I’m the last person someone would describe as shy; I enjoy people and enjoy talking with them about their experience of life. So it was that while on vacation in Colorado at a meditation retreat center I met Staci, a 33-year-old woman. As our time together increased, I got to know her. At first glance, I could see that Staci had learned to live with muscular or nerve damage to her face that allowed a twisted half-smile, at best. Despite this, she had become a professor at a noted criminal law college, achieved fluency in Arabic, and was soon to travel to Turkey to deliver a speech on police women in the Middle East. Her courage, enthusiasm and excitement about making a positive difference in the world were inspiring.

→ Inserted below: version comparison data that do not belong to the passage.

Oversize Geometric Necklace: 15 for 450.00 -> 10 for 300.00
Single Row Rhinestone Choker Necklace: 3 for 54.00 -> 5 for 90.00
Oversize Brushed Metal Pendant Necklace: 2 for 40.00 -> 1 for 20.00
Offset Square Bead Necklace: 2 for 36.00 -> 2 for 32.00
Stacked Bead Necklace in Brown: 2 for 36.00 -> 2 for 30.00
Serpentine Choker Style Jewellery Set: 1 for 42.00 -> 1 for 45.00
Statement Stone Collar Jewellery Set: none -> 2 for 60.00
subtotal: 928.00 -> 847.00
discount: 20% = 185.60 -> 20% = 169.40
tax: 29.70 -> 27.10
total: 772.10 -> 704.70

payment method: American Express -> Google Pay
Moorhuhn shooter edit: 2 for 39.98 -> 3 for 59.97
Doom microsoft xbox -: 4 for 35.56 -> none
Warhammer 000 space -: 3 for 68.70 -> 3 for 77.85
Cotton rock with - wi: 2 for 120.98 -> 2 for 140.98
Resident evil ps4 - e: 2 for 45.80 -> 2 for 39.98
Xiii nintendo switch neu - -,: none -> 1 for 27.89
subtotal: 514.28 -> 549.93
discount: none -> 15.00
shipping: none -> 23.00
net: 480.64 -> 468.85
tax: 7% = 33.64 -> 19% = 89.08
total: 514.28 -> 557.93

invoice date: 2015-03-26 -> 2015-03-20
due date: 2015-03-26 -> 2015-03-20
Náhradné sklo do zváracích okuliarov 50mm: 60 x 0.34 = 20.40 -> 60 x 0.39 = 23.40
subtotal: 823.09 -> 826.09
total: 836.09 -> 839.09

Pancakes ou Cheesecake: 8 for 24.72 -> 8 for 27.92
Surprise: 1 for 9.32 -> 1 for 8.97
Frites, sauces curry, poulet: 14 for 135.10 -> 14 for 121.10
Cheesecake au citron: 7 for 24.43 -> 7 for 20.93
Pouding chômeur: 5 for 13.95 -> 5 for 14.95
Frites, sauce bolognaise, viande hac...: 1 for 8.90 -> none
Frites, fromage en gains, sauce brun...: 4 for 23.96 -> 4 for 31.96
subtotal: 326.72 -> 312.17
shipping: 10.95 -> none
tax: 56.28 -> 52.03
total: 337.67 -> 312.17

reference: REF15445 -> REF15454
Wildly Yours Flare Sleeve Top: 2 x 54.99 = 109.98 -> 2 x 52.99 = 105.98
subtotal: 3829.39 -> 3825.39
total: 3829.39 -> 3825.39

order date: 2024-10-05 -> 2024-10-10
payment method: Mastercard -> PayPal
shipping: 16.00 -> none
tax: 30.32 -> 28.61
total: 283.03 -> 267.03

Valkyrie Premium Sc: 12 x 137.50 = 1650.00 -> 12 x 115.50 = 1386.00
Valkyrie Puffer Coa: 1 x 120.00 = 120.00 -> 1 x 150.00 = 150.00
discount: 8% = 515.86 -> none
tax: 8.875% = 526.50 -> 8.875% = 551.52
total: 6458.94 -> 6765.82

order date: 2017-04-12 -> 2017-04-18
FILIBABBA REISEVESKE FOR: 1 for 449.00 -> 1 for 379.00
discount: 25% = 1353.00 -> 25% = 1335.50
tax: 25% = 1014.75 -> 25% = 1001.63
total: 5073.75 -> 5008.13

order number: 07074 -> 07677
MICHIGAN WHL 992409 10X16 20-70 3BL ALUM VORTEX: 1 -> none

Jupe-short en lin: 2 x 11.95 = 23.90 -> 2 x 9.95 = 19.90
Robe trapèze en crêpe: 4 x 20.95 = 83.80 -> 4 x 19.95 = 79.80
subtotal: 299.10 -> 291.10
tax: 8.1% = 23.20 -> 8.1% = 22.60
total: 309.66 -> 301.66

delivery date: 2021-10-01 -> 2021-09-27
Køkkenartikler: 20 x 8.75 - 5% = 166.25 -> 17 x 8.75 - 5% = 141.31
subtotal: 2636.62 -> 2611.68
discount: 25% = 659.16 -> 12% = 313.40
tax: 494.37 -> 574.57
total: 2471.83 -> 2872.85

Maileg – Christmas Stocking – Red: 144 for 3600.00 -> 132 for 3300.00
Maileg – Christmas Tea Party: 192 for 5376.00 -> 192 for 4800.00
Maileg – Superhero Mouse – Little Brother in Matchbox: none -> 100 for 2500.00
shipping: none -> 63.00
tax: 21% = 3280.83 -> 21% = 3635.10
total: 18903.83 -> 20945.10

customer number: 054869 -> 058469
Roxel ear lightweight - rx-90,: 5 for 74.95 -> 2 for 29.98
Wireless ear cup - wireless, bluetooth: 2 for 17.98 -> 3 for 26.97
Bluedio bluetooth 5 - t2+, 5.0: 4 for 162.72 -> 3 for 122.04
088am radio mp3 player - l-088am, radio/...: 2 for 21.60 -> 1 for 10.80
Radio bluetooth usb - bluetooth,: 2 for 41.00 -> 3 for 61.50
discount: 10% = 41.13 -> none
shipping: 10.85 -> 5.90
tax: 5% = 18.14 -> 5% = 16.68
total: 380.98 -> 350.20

No less inspiring, however, than 22-year-old Murray, who was raised in a working class family with a father who was a construction worker. Murray was on the staff of the meditation center, but was leaving within a month to earn some money working on an oil rig platform before a two-year stint in the Peace Corps. Sporting dreadlocks (soon to be cut off in advance of the oil rig gig); Murray further surprised me with his accomplished playing of the bagpipes! This sweet and confident young man was bursting with the joy of life and engagement with the world.

To top it all off, as I waited for the Sonoma Airporter bus at San Francisco Airport, I struck up a conversation with four young lads. Turns out they are Four Musketeers on a mission: to complete a list of 100 things they want to do before they die, and to do it as quickly as possible. In keeping with their mission, their list includes a lot of kind and wonderful things they want to do for other people, like giving away money to strangers and helping other people fulfill their own wishes. Their Web site, theburiedlife.com, documents their progress, and is actually about unburying life, recognizing that we can never accomplish anything unless we are honest about what is important to us and make a concerted effort to achieve it. Once again, I was stunned by their joy and enthusiasm for an awakened life of commitment and meaning. Their hope is to inspire others to make a list and go for it, to awaken the whole world about living a good life in the present.

Being away from newspapers, radio, television, e-mail and the internet for 10 days protected me from the endless onslaught of negativity and fear-mongering that fuels the media’s ability to generate viewers and advertising revenue. Relieved of that usual avalanche of worries, I was instead exposed to an avalanche of confidence, an unbridled love of life that lifted my spirit and opened my heart. Being in the rugged beauty of the Colorado Rockies was wonderful. What really refreshed my soul, though, was not the location or the meditation; it was connecting with the healthy vitality and confidently kind spirit of some simply fabulous young people. Highly recommended!